[[ Dataset records, beginning ]]

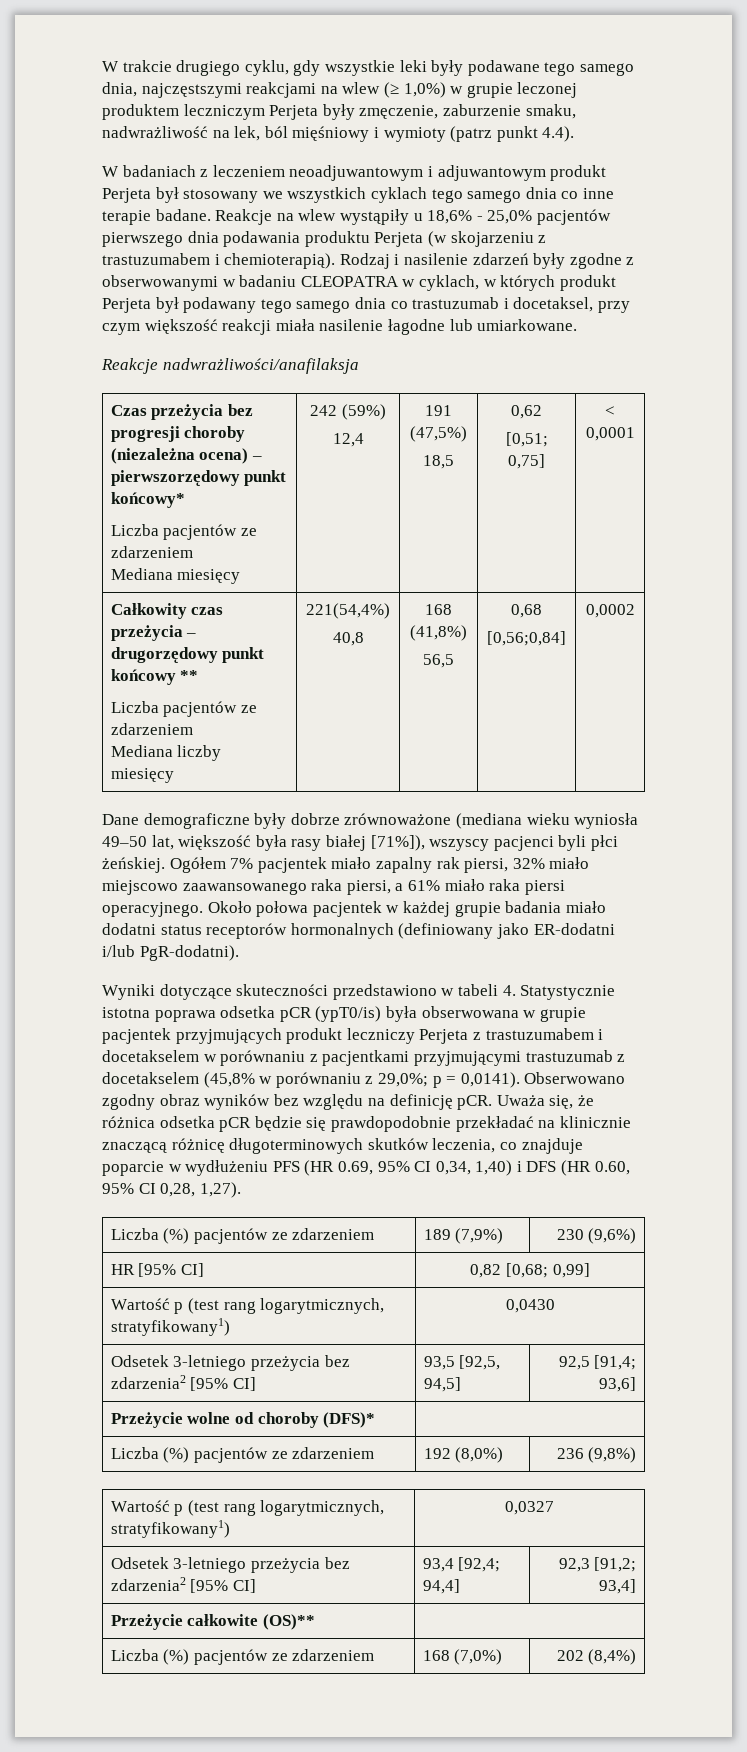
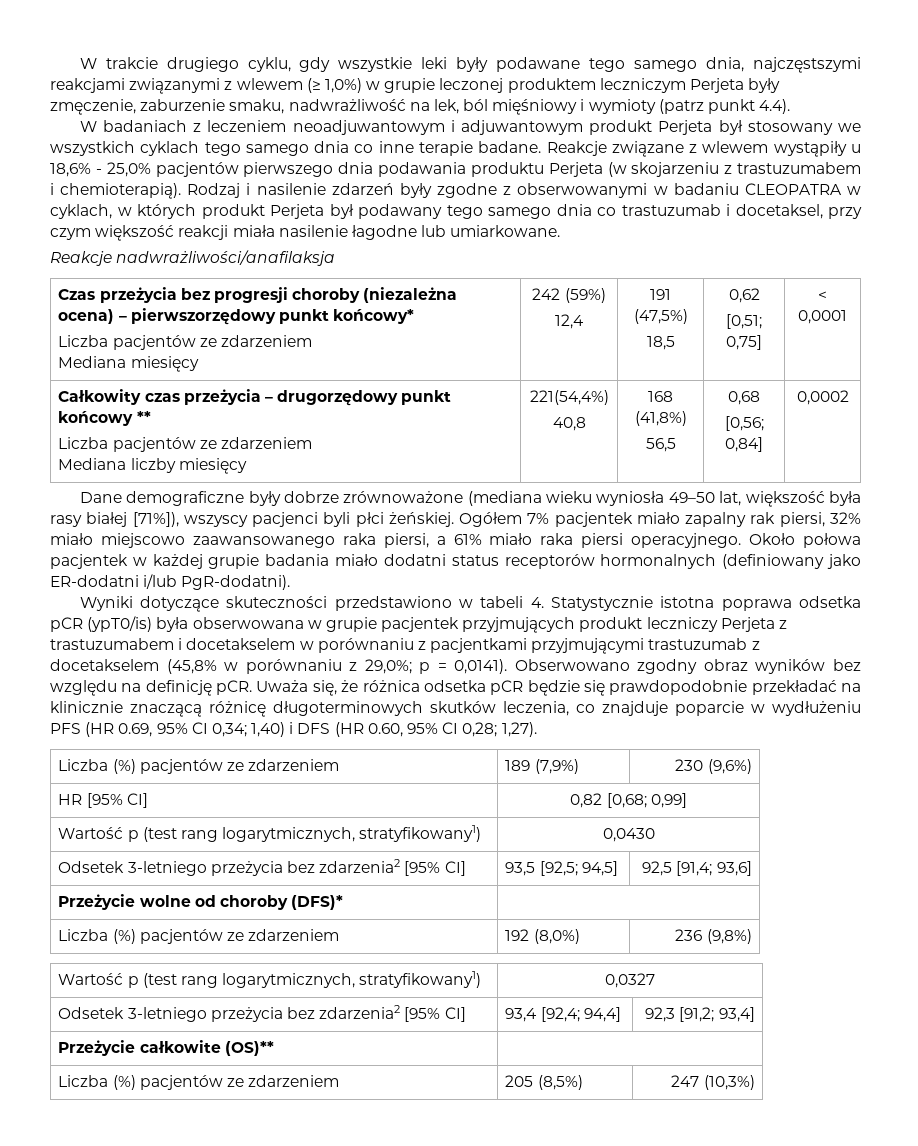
- W trakcie drugiego cyklu, gdy wszystkie leki były podawane tego samego dnia, najczęstszymi reakcjami na wlew (≥ 1,0%) w grupie leczonej produktem leczniczym Perjeta były zmęczenie, zaburzenie smaku, nadwrażliwość na lek, ból mięśniowy i wymioty (patrz punkt 4.4).
+ W trakcie drugiego cyklu, gdy wszystkie leki były podawane tego samego dnia, najczęstszymi reakcjami związanymi z wlewem (≥ 1,0%) w grupie leczonej produktem leczniczym Perjeta były zmęczenie, zaburzenie smaku, nadwrażliwość na lek, ból mięśniowy i wymioty (patrz punkt 4.4).
- Reakcje na wlew wystąpiły u 18,6% - 25,0% pacjentów pierwszego dnia podawania produktu Perjeta (w skojarzeniu z trastuzumabem i chemioterapią).
+ Reakcje związane z wlewem wystąpiły u 18,6% - 25,0% pacjentów pierwszego dnia podawania produktu Perjeta (w skojarzeniu z trastuzumabem i chemioterapią).
  Całkowity czas przeżycia – drugorzędowy punkt końcowy **
  Liczba pacjentów ze zdarzeniem
  Mediana liczby miesięcy | 221(54,4%)
  40,8 | 168 (41,8%)
  56,5 | 0,68
- [0,56;0,84] | 0,0002
+ [0,56; 0,84] | 0,0002
- Uważa się, że różnica odsetka pCR będzie się prawdopodobnie przekładać na klinicznie znaczącą różnicę długoterminowych skutków leczenia, co znajduje poparcie w wydłużeniu PFS (HR 0.69, 95% CI 0,34, 1,40) i DFS (HR 0.60, 95% CI 0,28, 1,27).
+ Uważa się, że różnica odsetka pCR będzie się prawdopodobnie przekładać na klinicznie znaczącą różnicę długoterminowych skutków leczenia, co znajduje poparcie w wydłużeniu PFS (HR 0.69, 95% CI 0,34; 1,40) i DFS (HR 0.60, 95% CI 0,28; 1,27).
- Odsetek 3-letniego przeżycia bez zdarzenia2 [95% CI] | 93,5 [92,5, 94,5] | 92,5 [91,4; 93,6]
+ Odsetek 3-letniego przeżycia bez zdarzenia2 [95% CI] | 93,5 [92,5; 94,5] | 92,5 [91,4; 93,6]
- Liczba (%) pacjentów ze zdarzeniem | 168 (7,0%) | 202 (8,4%)
+ Liczba (%) pacjentów ze zdarzeniem | 205 (8,5%) | 247 (10,3%)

[[ Dataset records, end ]]

All that is wanted is the stretch of lines above from the one containing "Liczba pacjentów ze zdarzeniem" through the one containing "[0,56; 0,84] | 0,0002", duplicated exactly.

The answer:
  Liczba pacjentów ze zdarzeniem
  Mediana liczby miesięcy | 221(54,4%)
  40,8 | 168 (41,8%)
  56,5 | 0,68
- [0,56;0,84] | 0,0002
+ [0,56; 0,84] | 0,0002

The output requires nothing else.